Downtown businesses and organizations come together for a night of Halloween thrills

By Michael Summers

michael_summers@fortwaynereader.com

Fort Wayne Reader

2007-10-22


On Saturday night, October 27, the streets of downtown Fort Wayne will be swarming with ghosts, goblins, witches… and probably a few pirates, princesses, dinosaurs, and Jedi. But don’t worry: they’ll all be the friendly type.

The occasion is Fright Night, which features a huge selection of Halloween-styled events all taking place downtown. A few of the events on Fright Night include costume-related activities, a tour of haunted spots around Fort Wayne, a magic show, and a coffin race (more on all this below).

If there’s an overall organizer to Fright Night, it’s the Downtown Improvement District, but the event actually represents a combined effort by a number of downtown organizations and businesses. “The Embassy contacted the D.I.D. about doing something around their event (a screening of The Black Pirate),” says Michael Waskiewicz, marketing director at the Downtown Improvement District. “We were going to do something that same night, too, so we thought what if we could work together and tie both events in…”

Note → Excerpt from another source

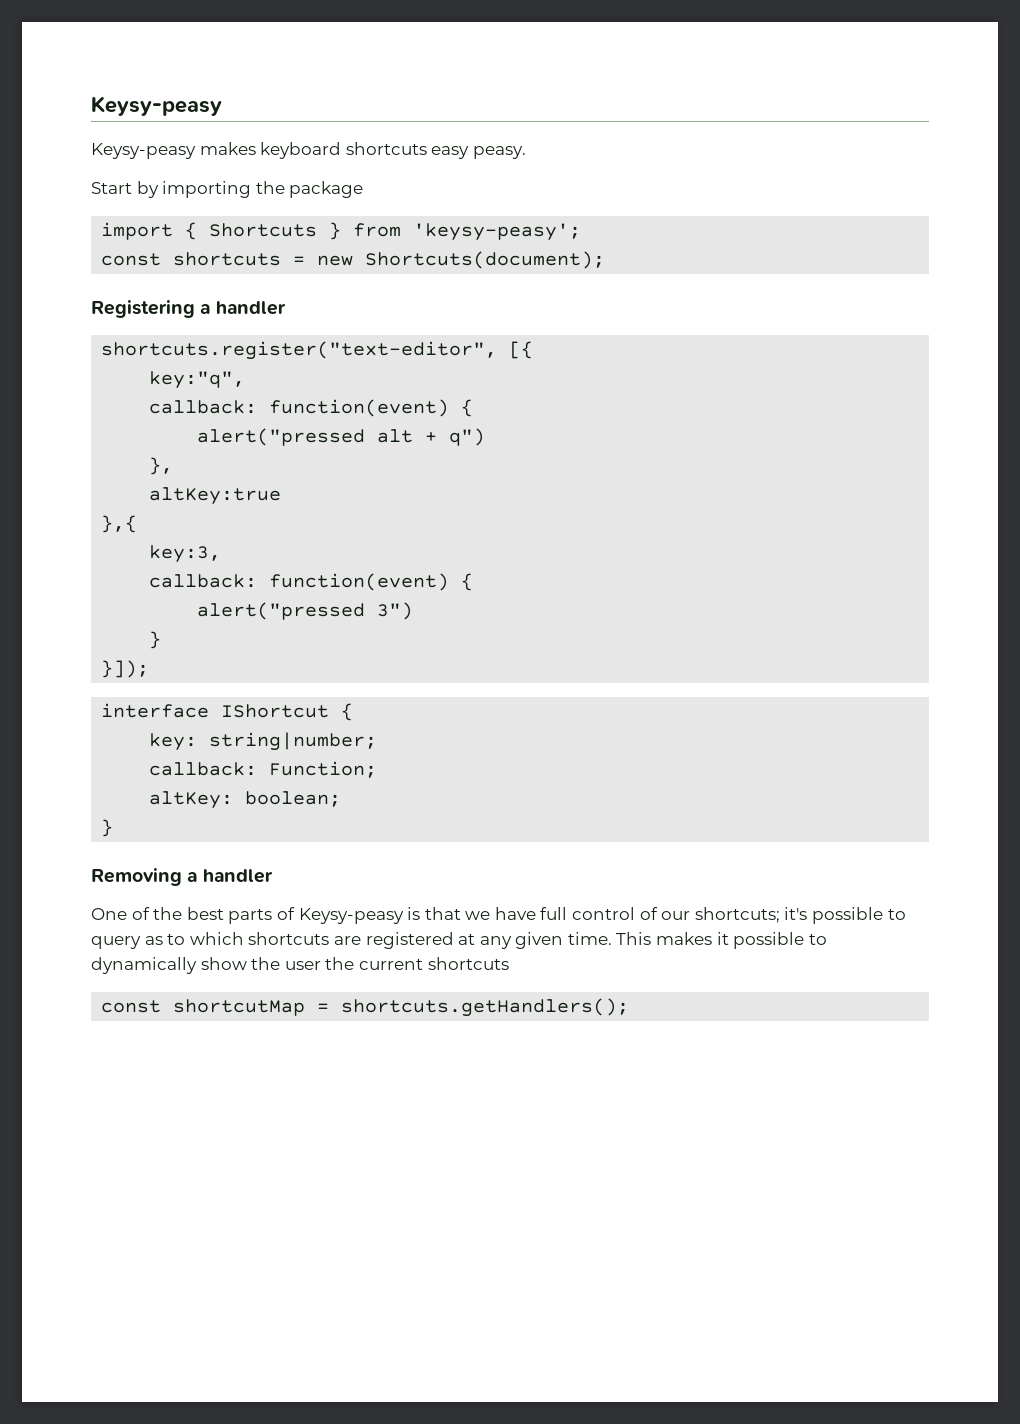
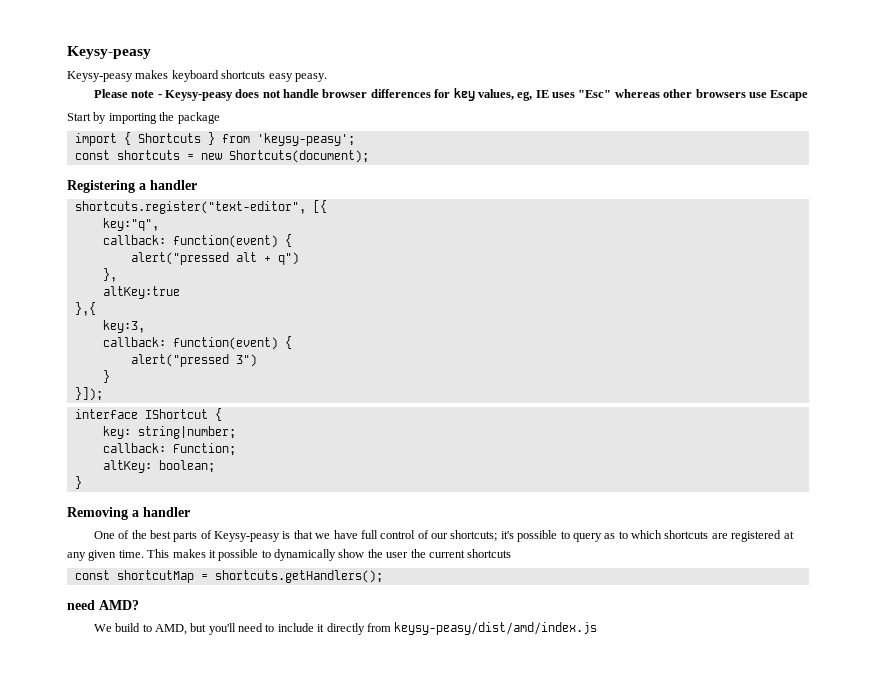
+ Please note - Keysy-peasy does not handle browser differences for key values, eg, IE uses "Esc" whereas other browsers use Escape
+ need AMD?
+ We build to AMD, but you'll need to include it directly from keysy-peasy/dist/amd/index.js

It snowballed from there, with other business and organizations calling to get involved. For such a large event, it only took about six weeks to pull the whole thing together. “In no time at all, a bunch of downtown organizations got together to create something new,” says Waskiewicz. “There’s a lot of momentum going on with downtown revitalization, and all these organizations and businesses are really passionate about making downtown better.”

The events are all family friendly (well, except for maybe The Rocky Horror Picture Show, but that doesn’t start until late) and most of them are free. The Embassy is the only organization charging a reasonable $4 (children) and $7 (adults) for their event, while the ARCH walking tour costs $5 (adults) and $2 (children).

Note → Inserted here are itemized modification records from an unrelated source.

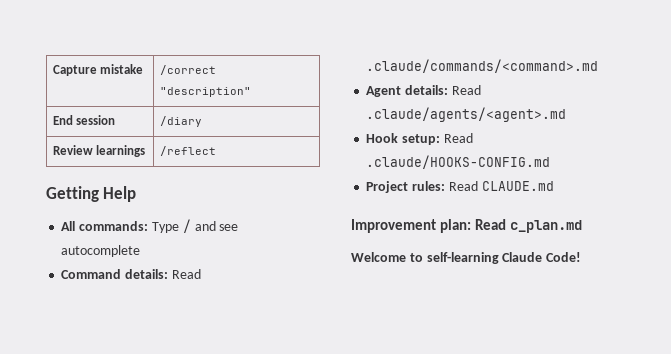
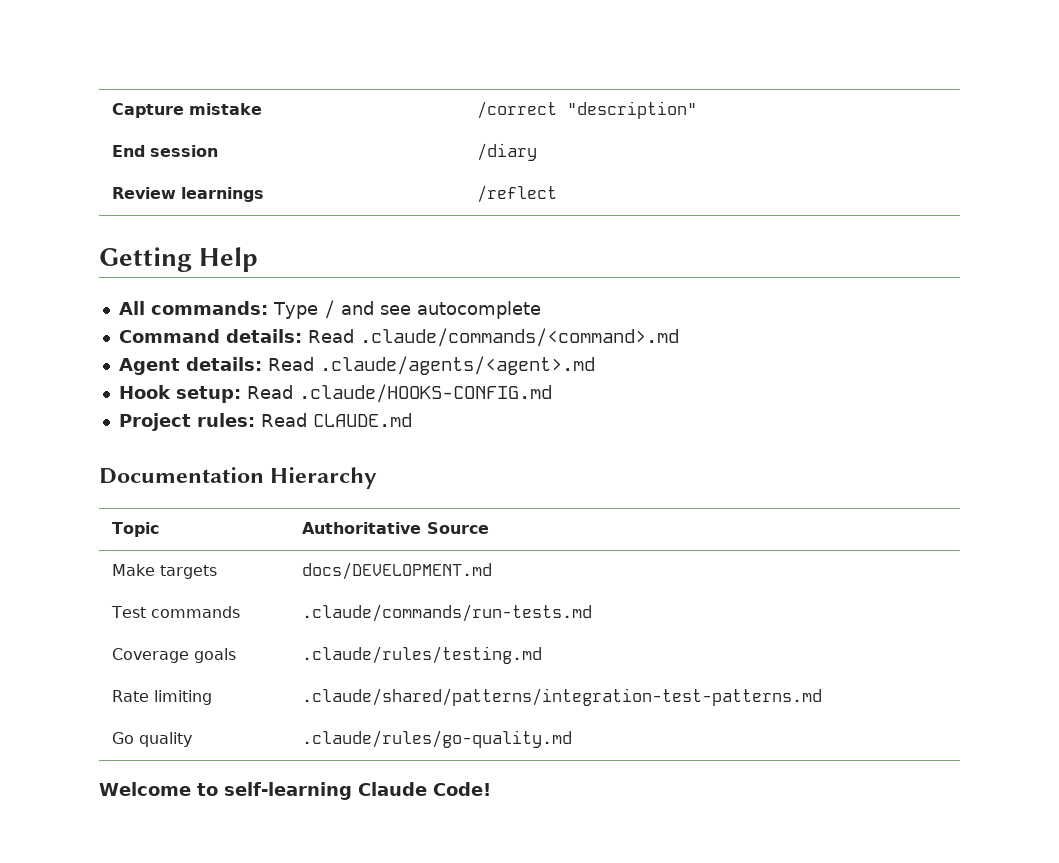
- Improvement plan: Read c_plan.md
+ Documentation Hierarchy
+ Topic | Authoritative Source
+ Make targets | docs/DEVELOPMENT.md
+ Test commands | .claude/commands/run-tests.md
+ Coverage goals | .claude/rules/testing.md
+ Rate limiting | .claude/shared/patterns/integration-test-patterns.md
+ Go quality | .claude/rules/go-quality.md

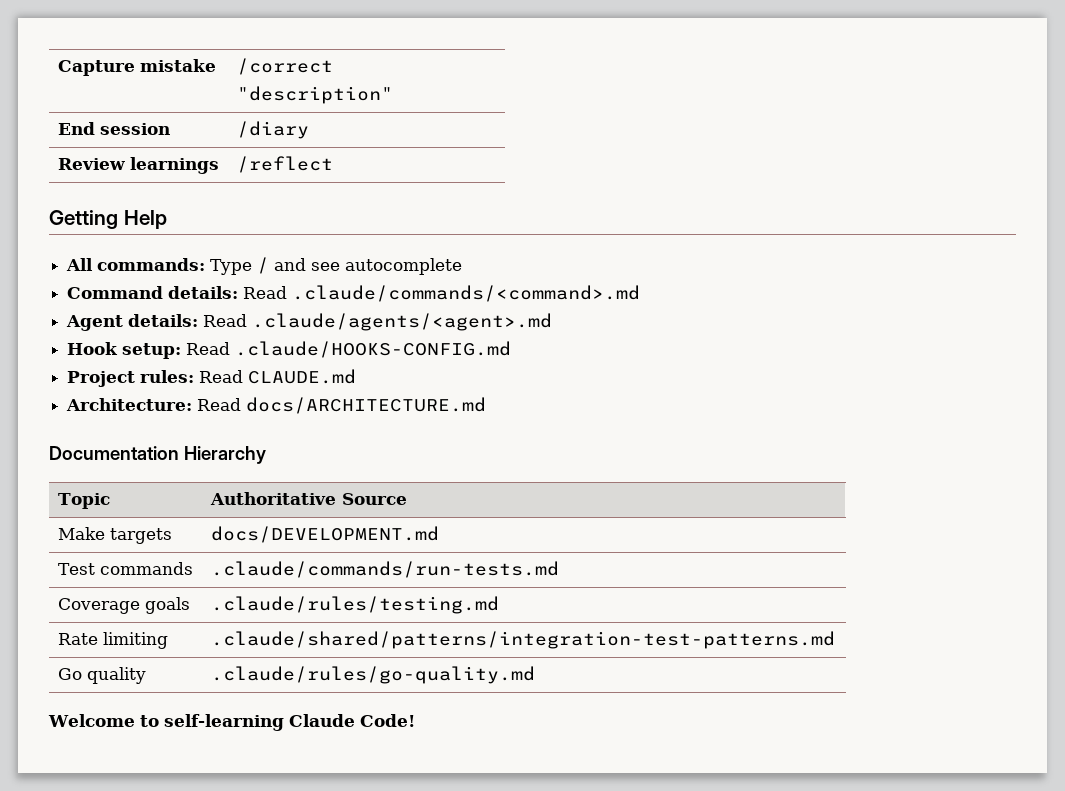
+ Architecture: Read docs/ARCHITECTURE.md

It promises to be a fun event, one the Downtown Improvement District hopes can grow for next year. “We’d like to make downtown Fright Night a regular fall event in Fort Wayne,” says Waskiewicz. “Judging from what all these different organizations did in such a short amount of time, I don’t see why we can’t make next year’s Fright Night even bigger. We’ve even received calls from other organizations who want to get involved for next year.“

The festivities start late Saturday afternoon at 3:30, with music on the Library Plaza. But as the sun starts to set, the action moves a block or two east…

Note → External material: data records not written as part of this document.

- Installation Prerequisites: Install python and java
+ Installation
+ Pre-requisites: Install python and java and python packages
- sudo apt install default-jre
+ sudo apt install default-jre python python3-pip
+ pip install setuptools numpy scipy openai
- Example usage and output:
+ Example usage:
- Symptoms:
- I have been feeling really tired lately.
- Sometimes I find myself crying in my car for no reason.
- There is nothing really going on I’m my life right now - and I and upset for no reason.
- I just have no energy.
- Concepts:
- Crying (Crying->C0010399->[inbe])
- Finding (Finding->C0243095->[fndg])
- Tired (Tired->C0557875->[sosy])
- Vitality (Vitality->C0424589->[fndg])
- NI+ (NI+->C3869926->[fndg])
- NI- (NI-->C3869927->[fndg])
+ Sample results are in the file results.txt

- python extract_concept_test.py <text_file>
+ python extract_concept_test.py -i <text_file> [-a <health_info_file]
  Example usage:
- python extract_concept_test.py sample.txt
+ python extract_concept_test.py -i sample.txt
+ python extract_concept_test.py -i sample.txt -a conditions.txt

Around 4 pm there’s the Ultrazone Coffin Race, a Fort Wayne Newspapers Three Rivers Festival Event. Yes, you read that right: it’s a Three Rivers Festival Event in October. Crazy? Maybe. But the return — or in this case maybe we should say resurrection — of the bed race to the Three Rivers Festival last summer proved tremendously popular. So why not tweak the idea with a Halloween theme?

Either way, it promises to be just as fun. Coffin teams kicks off the race from in front of Toscani’s on Wayne street, and rumbles west for 1.5 blocks to end at the Library Plaza. "When approached by the Downtown Improvement District to participate in Downtown Fright Night we decided the Ultrazone Coffin Race would be the perfect compliment to the overall event,” says Shannon White, Executive Director of the Three Rivers Festival. “We wanted to help produce a couple events outside the traditional festival timeframe just to keep awareness up.”

“Also, it keeps our staff on their toes and gives us something to look forward to,” White laughs.

"We‘re very excited to have this opportunity to work with the Fort Wayne Newspapers Three Rivers Festival and help create an event that I hope becomes a long standing festival tradition," adds Pat O’Connor, owner of Ultrazone. "Plus, this just sounds like a lot of fun!"

Also around 5:30 pm, the Grand Wayne Center — teaming with WAJI, A Party Apart, and Science Central — opens its doors for a host of costume-related events, with games, prizes… and even glowing “Ectoplasm” slime courtesy of the Mad Scientists at Science Central. A Party Apart is turning the sky bridge between the Grand Wayne Center and the Embassy into a haunted corridor.

All through the evening, starting at 5 pm and continuing until 10, ARCH will be offering tours of haunted Fort Wayne, as well as other spots of historical weirdness. “I think the oldest places have the best ghost stories, and the Fort Wayne area is one of the oldest settled places in Indiana,” says ARCH director Angie Quinn. “There are hundreds of years worth of stories here.” The ARCH tour will hit on some of the best — “best” in this case meaning creepy and weird, like the perennial favorite “The Lady In White,” and the gruesome but true tale of the remains of our namesake, Anthony Wayne. The tours begin in the lobby of the Indiana Hotel (rumored to be haunted, by the way). While you’re waiting for your tour to begin, storytellers from the Allen County Public Library will be on hand to whet your appetite with some spooky tales.

At 7, magician Dick Stoner presents a show at the Embassy. Stoner is a bit of a Fort Wayne legend in his own right. His blend of comedy and magic has been entertaining people for years, and not just in Fort Wayne. His career includes performances for celebrities (he was at Muhammad Ali’s 50th birthday party) and stints as the opening act for music groups.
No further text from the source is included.